Work instruction
Verbatim copy without images: return all of the data as it stands.

Web page revision data
+ + + + +

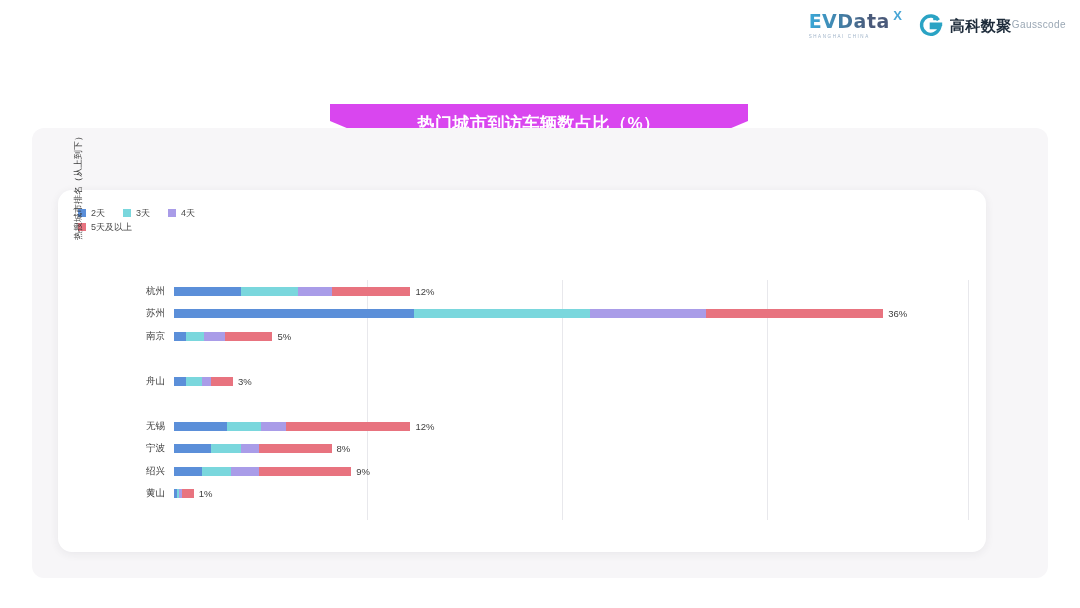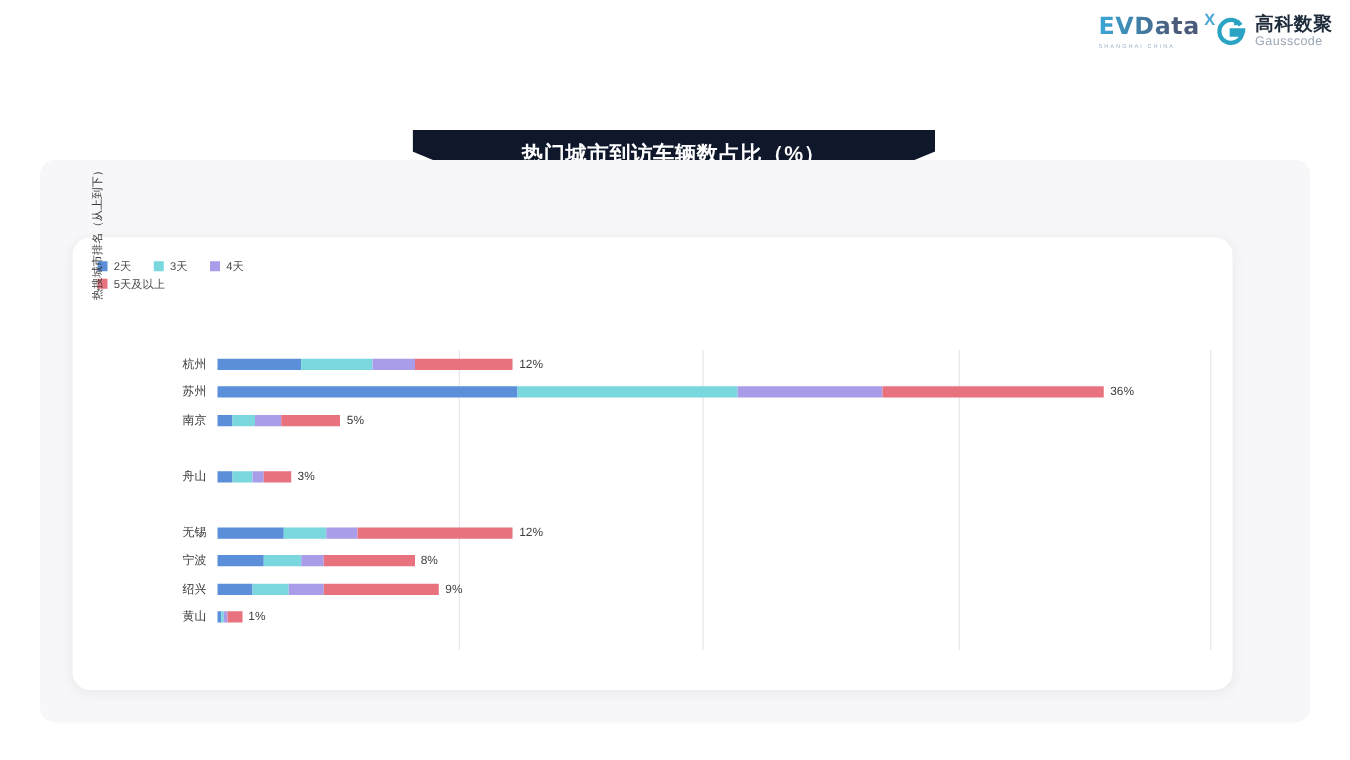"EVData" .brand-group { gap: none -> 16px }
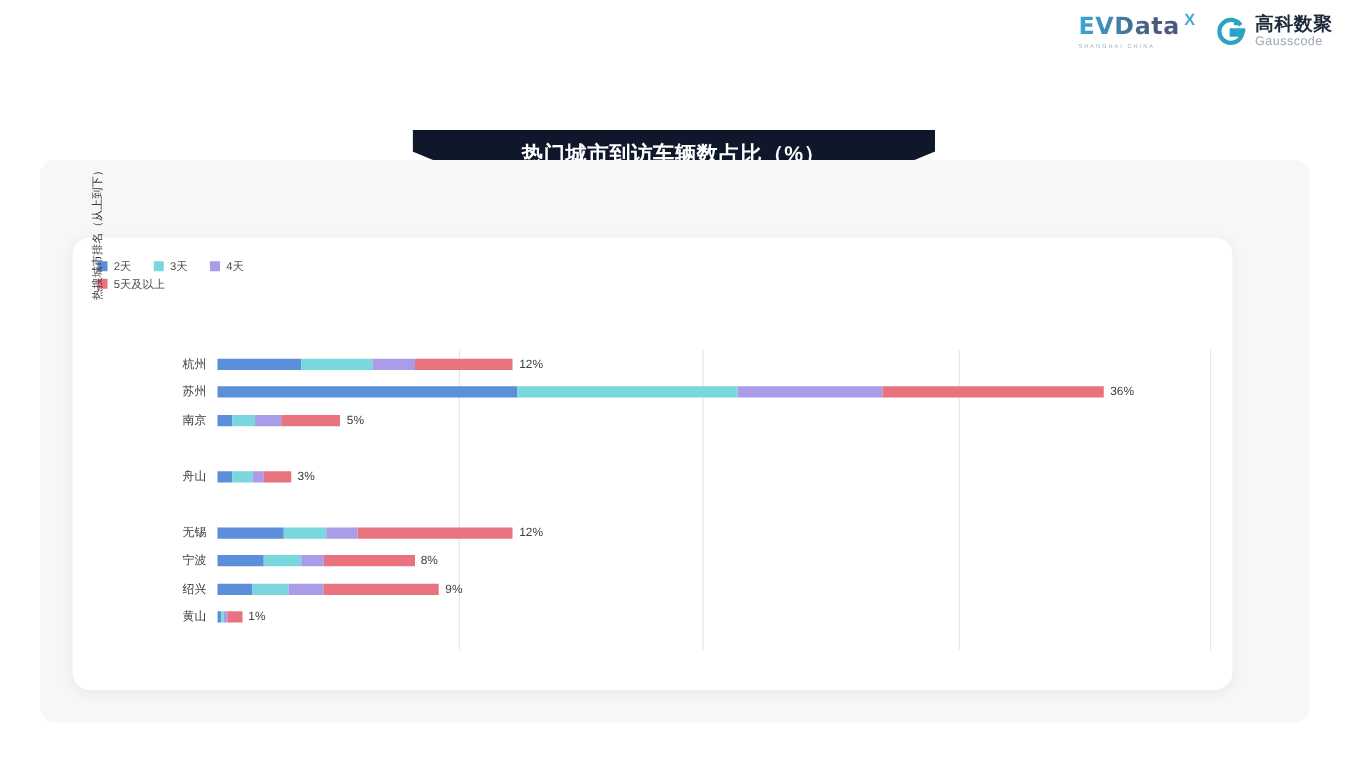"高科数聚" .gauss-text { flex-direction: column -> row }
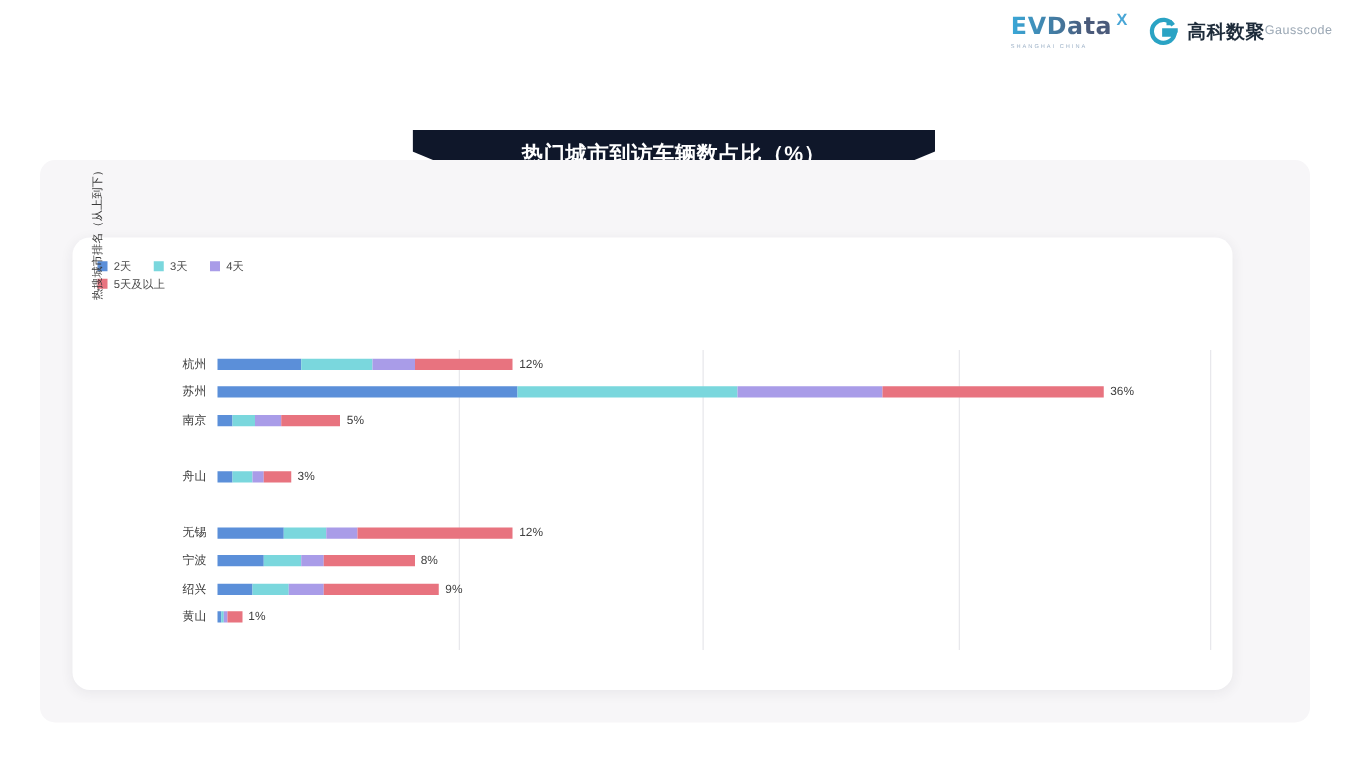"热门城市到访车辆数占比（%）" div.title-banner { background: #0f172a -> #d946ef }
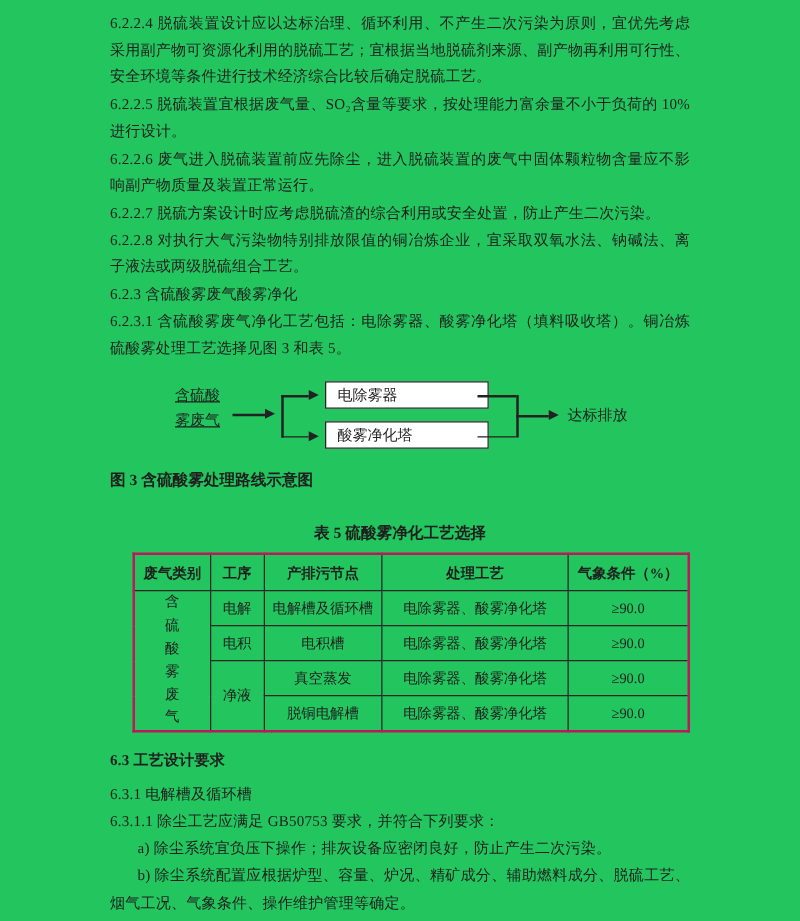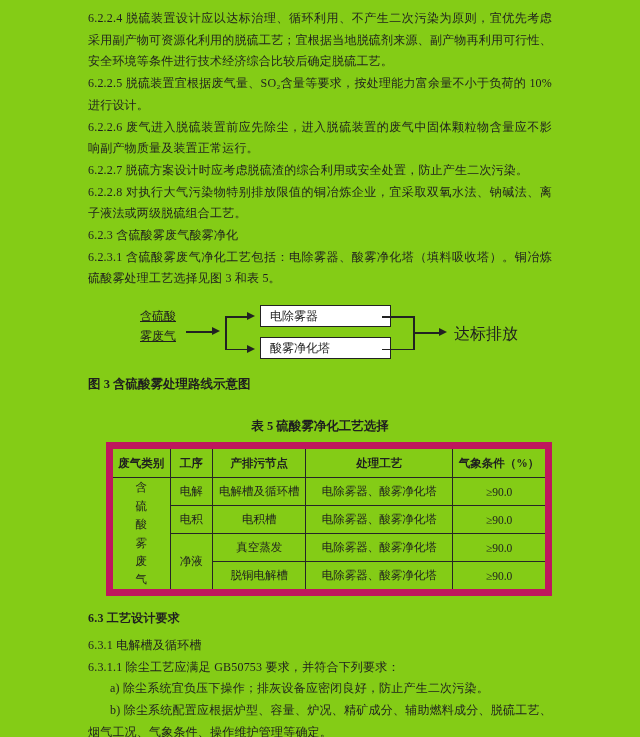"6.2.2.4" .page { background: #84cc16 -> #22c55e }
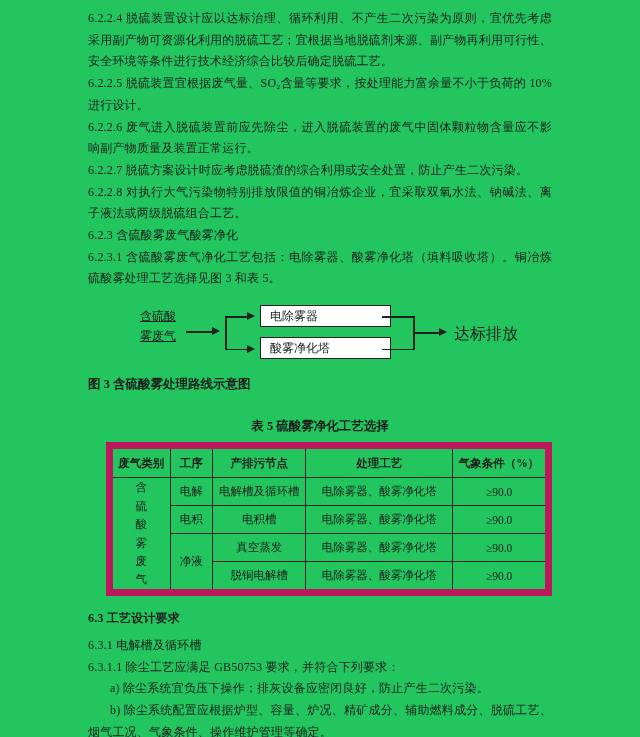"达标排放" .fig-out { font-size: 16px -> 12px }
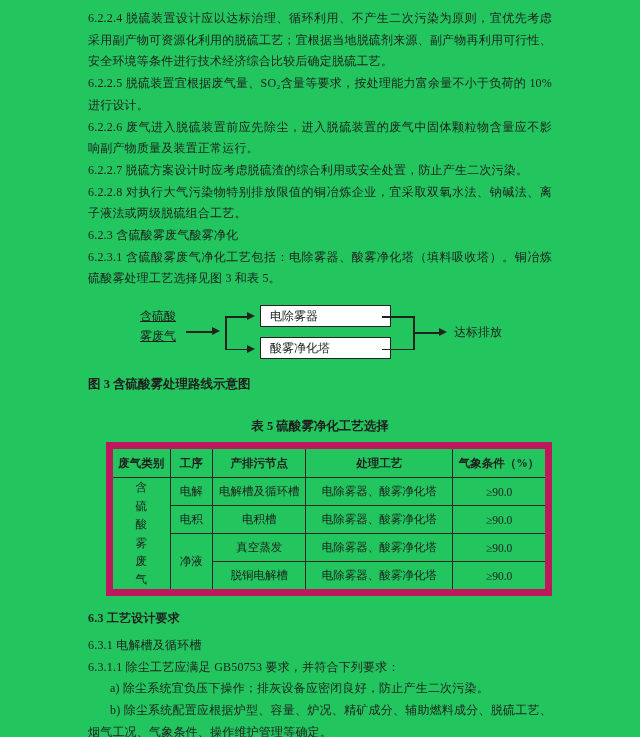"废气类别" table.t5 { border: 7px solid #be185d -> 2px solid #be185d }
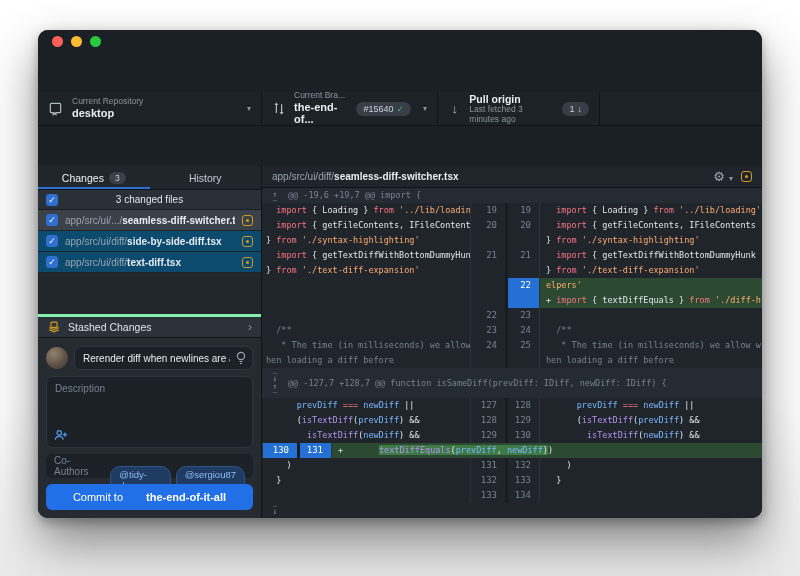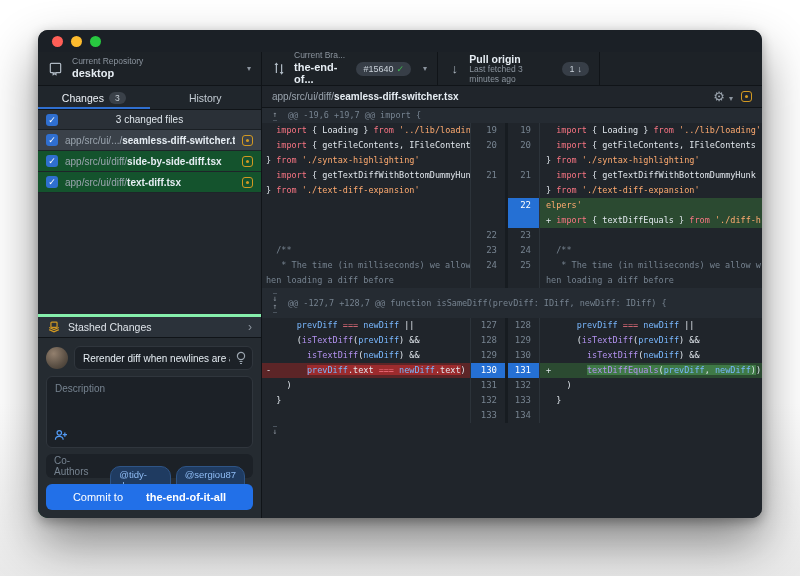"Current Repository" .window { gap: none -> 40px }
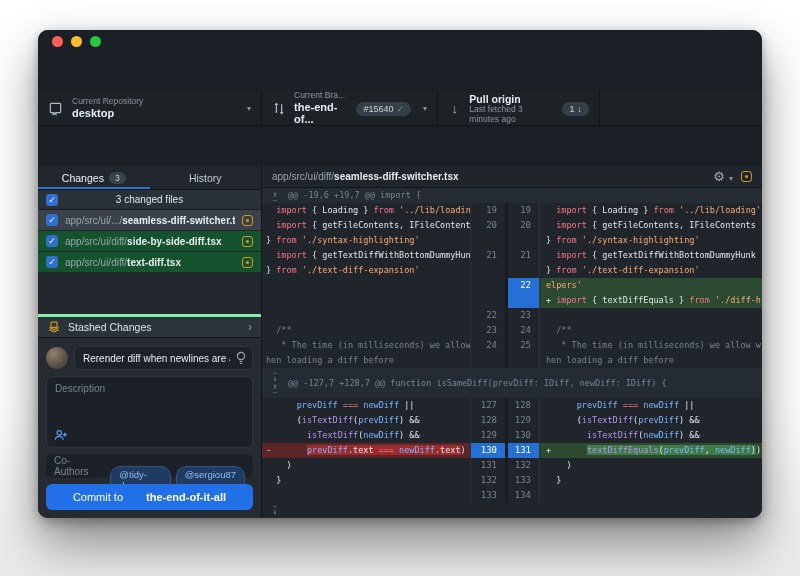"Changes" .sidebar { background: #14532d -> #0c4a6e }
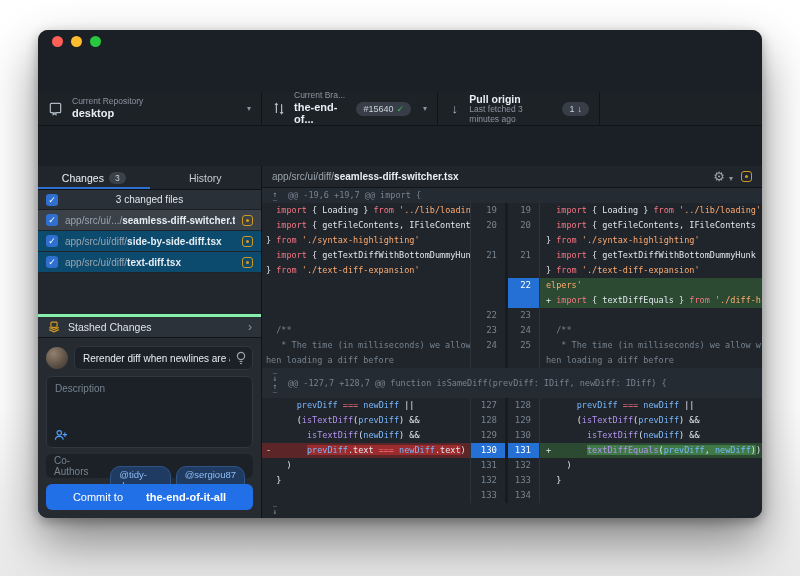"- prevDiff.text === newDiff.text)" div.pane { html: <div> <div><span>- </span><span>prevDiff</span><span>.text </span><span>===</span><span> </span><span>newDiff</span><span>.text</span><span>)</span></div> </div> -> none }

+ + + + +

Output below
"EVData" .brand-group { gap: none -> 16px }
"高科数聚" .gauss-text { flex-direction: column -> row }
"热门城市到访车辆数占比（%）" div.title-banner { background: #0f172a -> #d946ef }
"6.2.2.4" .page { background: #84cc16 -> #22c55e }
"达标排放" .fig-out { font-size: 16px -> 12px }
"废气类别" table.t5 { border: 7px solid #be185d -> 2px solid #be185d }
"Current Repository" .window { gap: none -> 40px }
"Changes" .sidebar { background: #14532d -> #0c4a6e }
"- prevDiff.text === newDiff.text)" div.pane { html: <div> <div><span>- </span><span>prevDiff</span><span>.text </span><span>===</span><span> </span><span>newDiff</span><span>.text</span><span>)</span></div> </div> -> none }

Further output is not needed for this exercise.